(Web document revisions)
◇ ◇ ◇ ◇
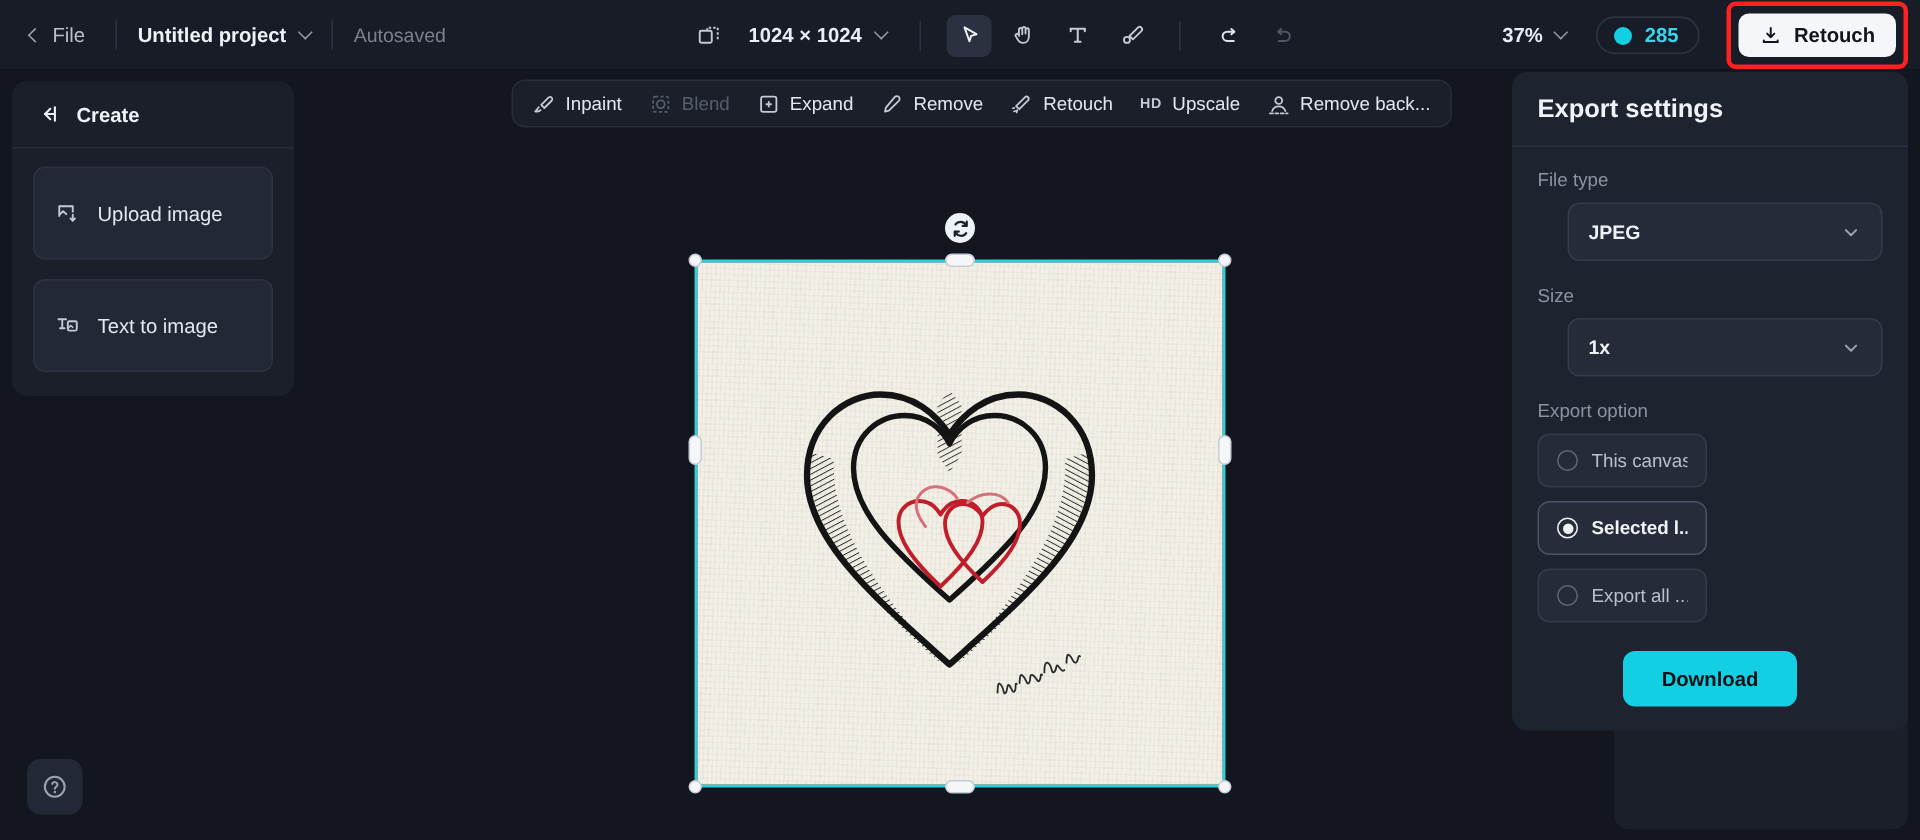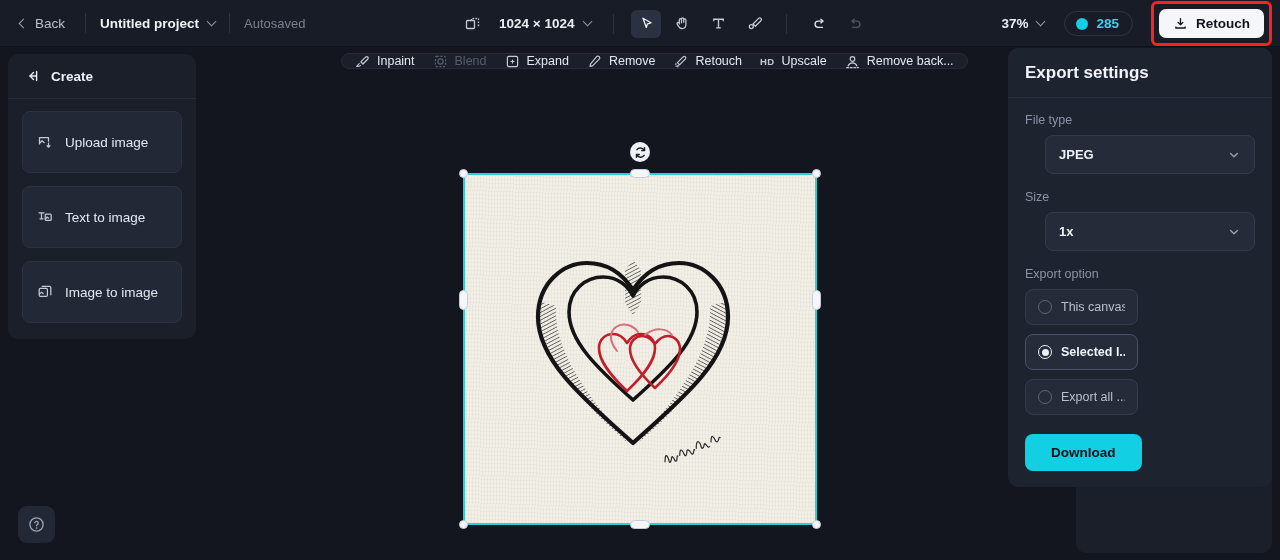--- a/index.html
+++ b/index.html
@@ -197,7 +197,7 @@
     <div class="tb-left">
       <div class="back-btn">
         <span class="chev-left"></span>
-        <span>Back</span>
+        <span>File</span>
       </div>
       <div class="tb-divider"></div>
       <span class="proj-name">Untitled project</span>

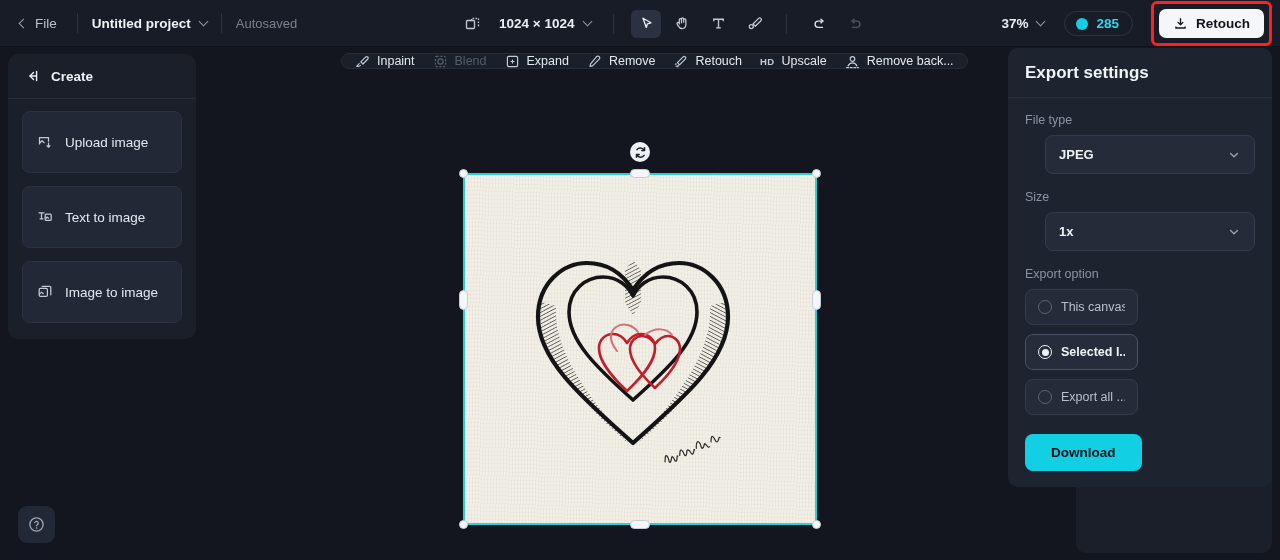--- a/index.html
+++ b/index.html
@@ -99,7 +99,7 @@
   .float-toolbar {
     position: absolute; left: 341px; top: 53px;
     background: #1b1f2a; border: 1px solid #262c39; border-radius: 9px;
-    height: 16px; display: flex; align-items: center; padding: 0 4px;
+    height: 32px; display: flex; align-items: center; padding: 0 4px;
     z-index: 25;
   }
   .ft-item {

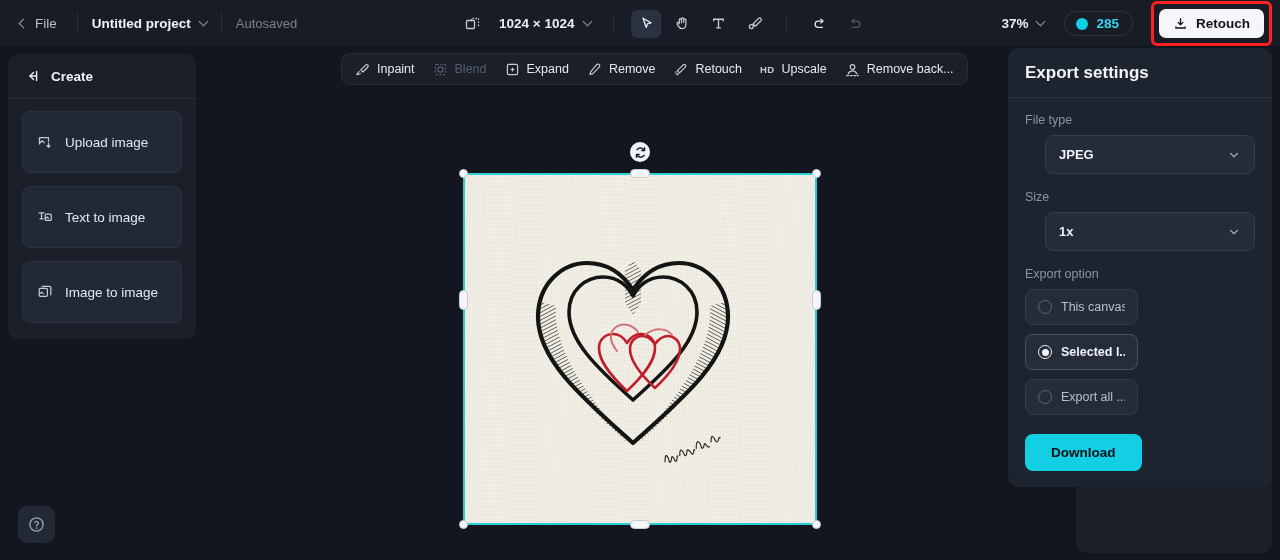--- a/index.html
+++ b/index.html
@@ -375,14 +375,6 @@
         <span class="sb-item-label">Text to image</span>
       </div>
 
-      <div class="sb-item">
-        <svg width="16" height="16" viewBox="0 0 16 16" fill="none">
-          <rect x="2.2" y="4.4" width="8.2" height="8" rx="1.2" stroke="#c3cad6" stroke-width="1.25"></rect>
-          <path d="M5.2 2.4h7.4a1.2 1.2 0 011.2 1.2v7.2" stroke="#c3cad6" stroke-width="1.25" stroke-linecap="round"></path>
-          <path d="M2.2 10.4l2.4-2.3 2 1.9" stroke="#c3cad6" stroke-width="1.1" stroke-linejoin="round"></path>
-        </svg>
-        <span class="sb-item-label">Image to image</span>
-      </div>
     </div>
   </div>
 

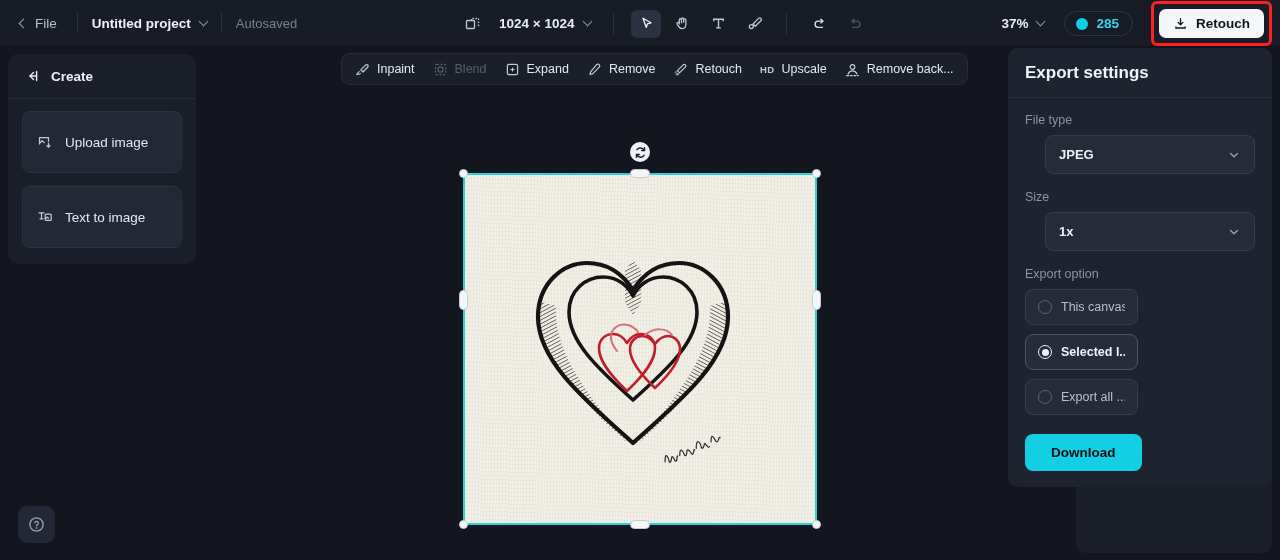--- a/index.html
+++ b/index.html
@@ -169,7 +169,7 @@
   .radio-btn.selected .radio-dot i { display: block; }
   .radio-label { color: #b8c0cd; font-size: 12.5px; white-space: nowrap; overflow: hidden; }
   .radio-btn.selected .radio-label { color: #f0f3f8; font-weight: bold; }
-  .dl-row { display: flex; justify-content: flex-start; margin-top: 19px; }
+  .dl-row { display: flex; justify-content: center; margin-top: 19px; }
   .dl-btn {
     background: #12cfe3; color: #0d1016; font-size: 13.5px; font-weight: bold;
     border-radius: 8px; padding: 11px 26px; cursor: pointer;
◇ ◇ ◇ ◇
Drop every picture, then write out the remaining entries above exactly as they appear.

--- a/index.html
+++ b/index.html
@@ -197,7 +197,7 @@
     <div class="tb-left">
       <div class="back-btn">
         <span class="chev-left"></span>
-        <span>Back</span>
+        <span>File</span>
       </div>
       <div class="tb-divider"></div>
       <span class="proj-name">Untitled project</span>

--- a/index.html
+++ b/index.html
@@ -99,7 +99,7 @@
   .float-toolbar {
     position: absolute; left: 341px; top: 53px;
     background: #1b1f2a; border: 1px solid #262c39; border-radius: 9px;
-    height: 16px; display: flex; align-items: center; padding: 0 4px;
+    height: 32px; display: flex; align-items: center; padding: 0 4px;
     z-index: 25;
   }
   .ft-item {

--- a/index.html
+++ b/index.html
@@ -375,14 +375,6 @@
         <span class="sb-item-label">Text to image</span>
       </div>
 
-      <div class="sb-item">
-        <svg width="16" height="16" viewBox="0 0 16 16" fill="none">
-          <rect x="2.2" y="4.4" width="8.2" height="8" rx="1.2" stroke="#c3cad6" stroke-width="1.25"></rect>
-          <path d="M5.2 2.4h7.4a1.2 1.2 0 011.2 1.2v7.2" stroke="#c3cad6" stroke-width="1.25" stroke-linecap="round"></path>
-          <path d="M2.2 10.4l2.4-2.3 2 1.9" stroke="#c3cad6" stroke-width="1.1" stroke-linejoin="round"></path>
-        </svg>
-        <span class="sb-item-label">Image to image</span>
-      </div>
     </div>
   </div>
 

--- a/index.html
+++ b/index.html
@@ -169,7 +169,7 @@
   .radio-btn.selected .radio-dot i { display: block; }
   .radio-label { color: #b8c0cd; font-size: 12.5px; white-space: nowrap; overflow: hidden; }
   .radio-btn.selected .radio-label { color: #f0f3f8; font-weight: bold; }
-  .dl-row { display: flex; justify-content: flex-start; margin-top: 19px; }
+  .dl-row { display: flex; justify-content: center; margin-top: 19px; }
   .dl-btn {
     background: #12cfe3; color: #0d1016; font-size: 13.5px; font-weight: bold;
     border-radius: 8px; padding: 11px 26px; cursor: pointer;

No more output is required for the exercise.